A Gold Coast teenager with a rare genetic disorder is not only fighting for her life, she's battling the government to subsidise the only drug that can treat her condition.
Bianca Scott turned 18 today and she says all she wants is a chance at a normal life.
But instead of planning a party, this 18-year-old is doing media interviews trying to raise funds for a life saving treatment.
Bianca suffers from aHUS - a rare genetic blood disorder.
"I want to have a place in this world and I don't think I'll be able to without this medicine," she told 7News.
"It's so rare they actually label it as an ultra rare disease.

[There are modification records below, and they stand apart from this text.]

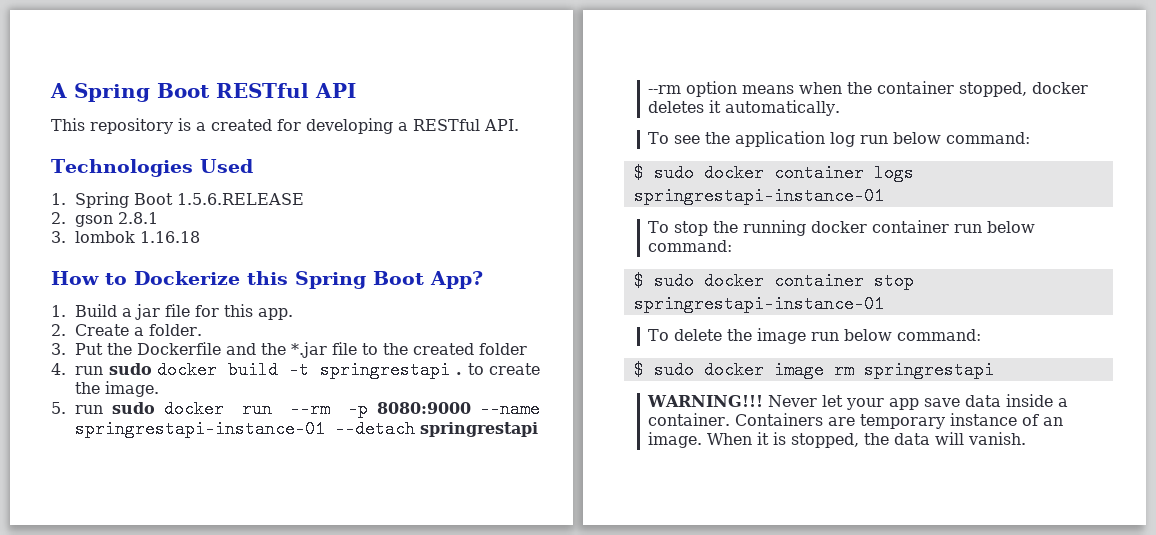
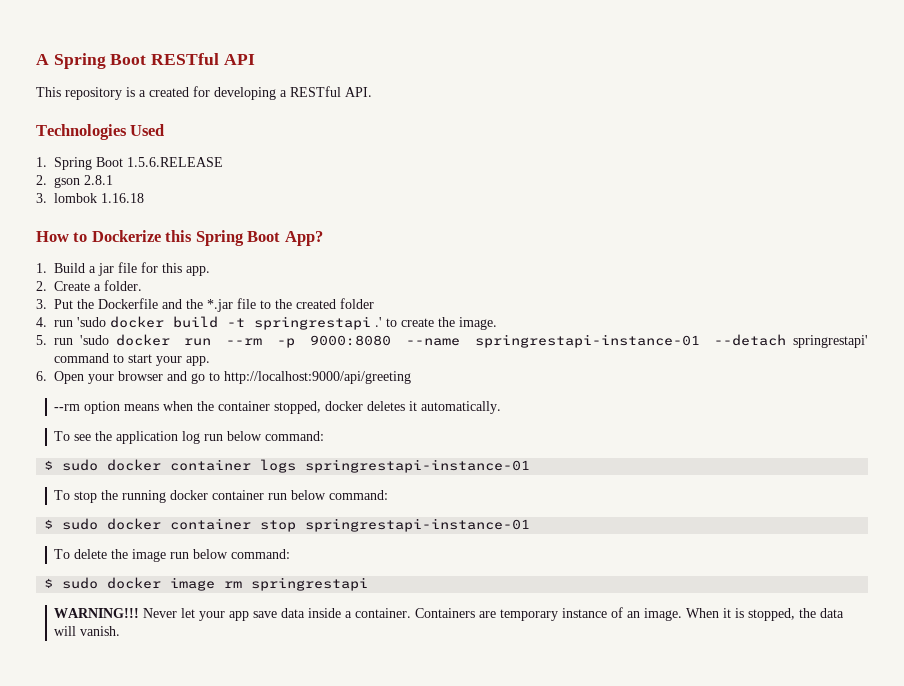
[108,363,152,375] sudo -> [77,317,107,327] 'sudo
[455,372,462,375] . -> [375,317,383,327] .'
[112,402,156,414] sudo -> [80,335,110,345] 'sudo
[377,402,472,414] 8080:9000 -> [309,335,391,346] 9000:8080
[420,422,539,437] springrestapi -> [793,335,868,348] [54,353,211,366] [36,371,412,384] springrestapi' command to start your app. // 6. Open your browser and go to http://localhost:9000/api/greeting

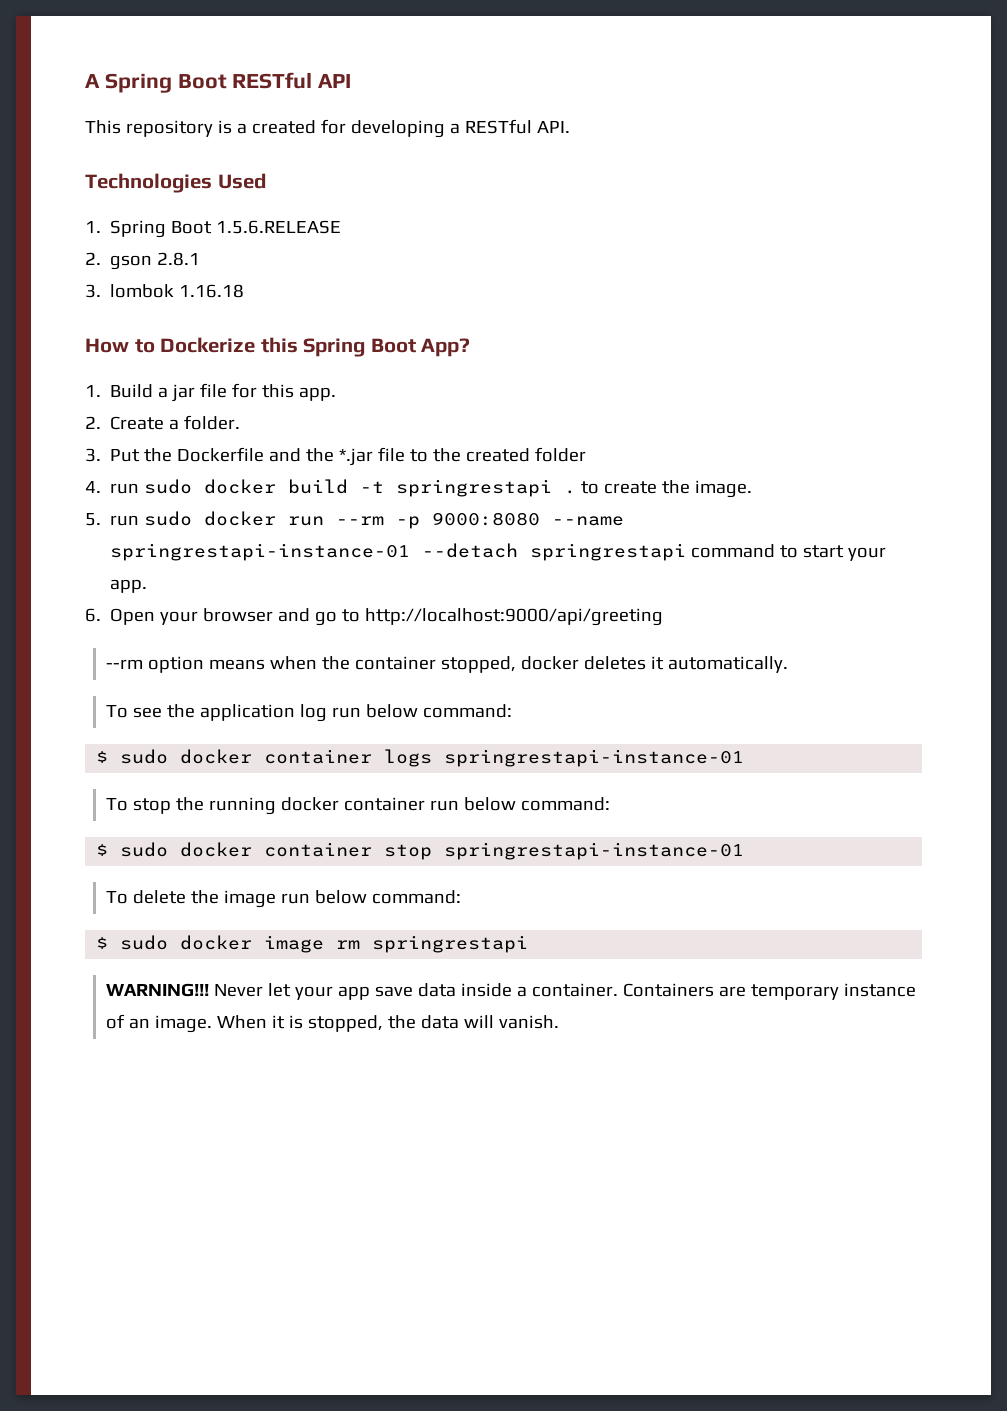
[77,317,107,327] 'sudo -> [144,479,193,494] sudo
[375,317,383,327] .' -> [564,490,577,494] .
[80,335,110,345] 'sudo -> [144,511,193,526] sudo
[793,335,868,348] springrestapi' -> [530,543,687,561] springrestapi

"Ten per cent sadly die within the first year of their attack and the other 90 per cent die within 5 years."
There are only 70 other people in Australia with the condition, including Ashley Grey who's also celebrating a birthday today.
Their birthday wish is for a drug called Soliris to be subsidised by the Government. It's the only medicine that can treat aHus.
"It stops aHus from coming back again, that's a proven fact,” Bianca’s mother said.
Bianca needs four doses of Soliris every two weeks at a cost of $24,000. Her family can't afford any more treatments they're now relying on donations..
The Federal Government says it is negotiating with the drug company to make Soliris available on the pharmaceuticals benefits scheme.